● WORK TO COMPLETE:
Leaving every image behind, reproduce the records word for word.

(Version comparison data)
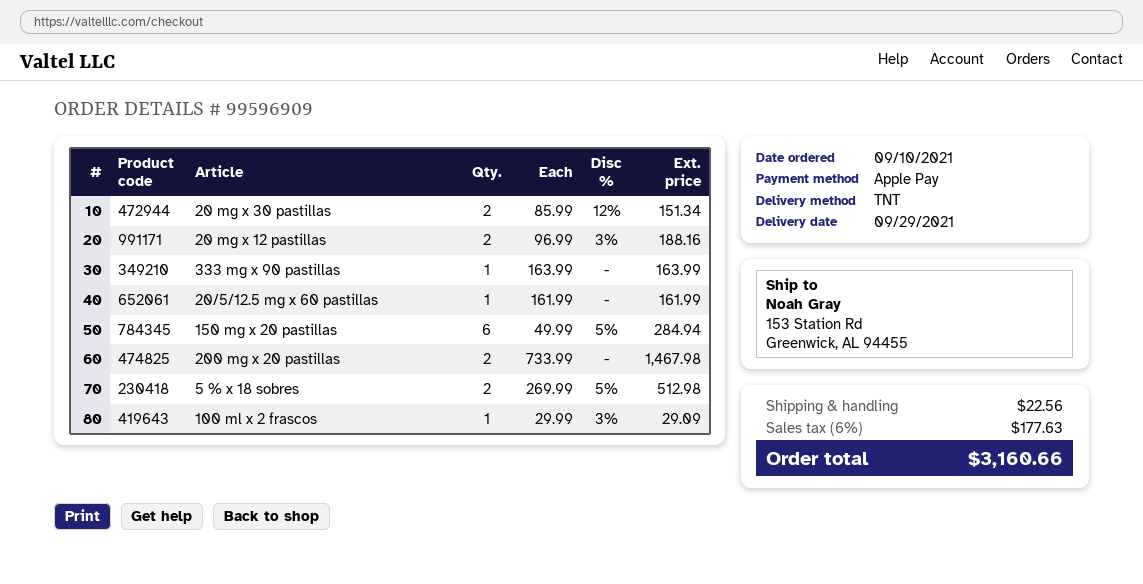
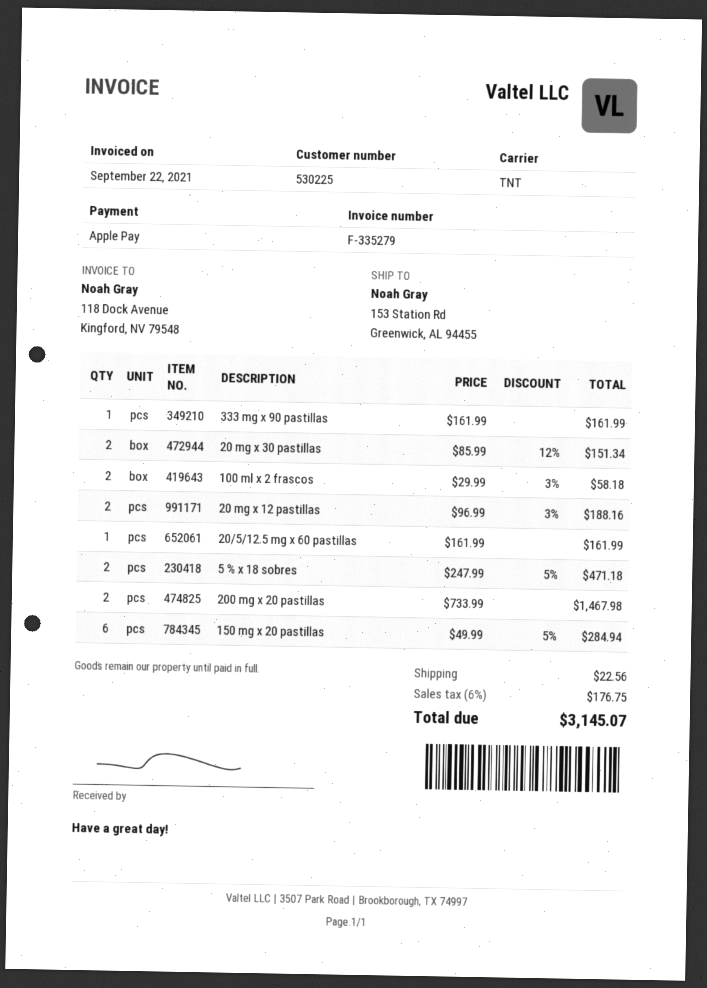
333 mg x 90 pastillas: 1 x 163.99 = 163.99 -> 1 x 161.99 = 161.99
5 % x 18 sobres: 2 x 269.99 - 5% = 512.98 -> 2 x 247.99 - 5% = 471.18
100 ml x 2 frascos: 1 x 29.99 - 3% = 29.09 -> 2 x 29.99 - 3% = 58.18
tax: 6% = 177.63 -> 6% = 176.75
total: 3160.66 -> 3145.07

● WRITTEN SOLUTION:
333 mg x 90 pastillas: 1 x 163.99 = 163.99 -> 1 x 161.99 = 161.99
5 % x 18 sobres: 2 x 269.99 - 5% = 512.98 -> 2 x 247.99 - 5% = 471.18
100 ml x 2 frascos: 1 x 29.99 - 3% = 29.09 -> 2 x 29.99 - 3% = 58.18
tax: 6% = 177.63 -> 6% = 176.75
total: 3160.66 -> 3145.07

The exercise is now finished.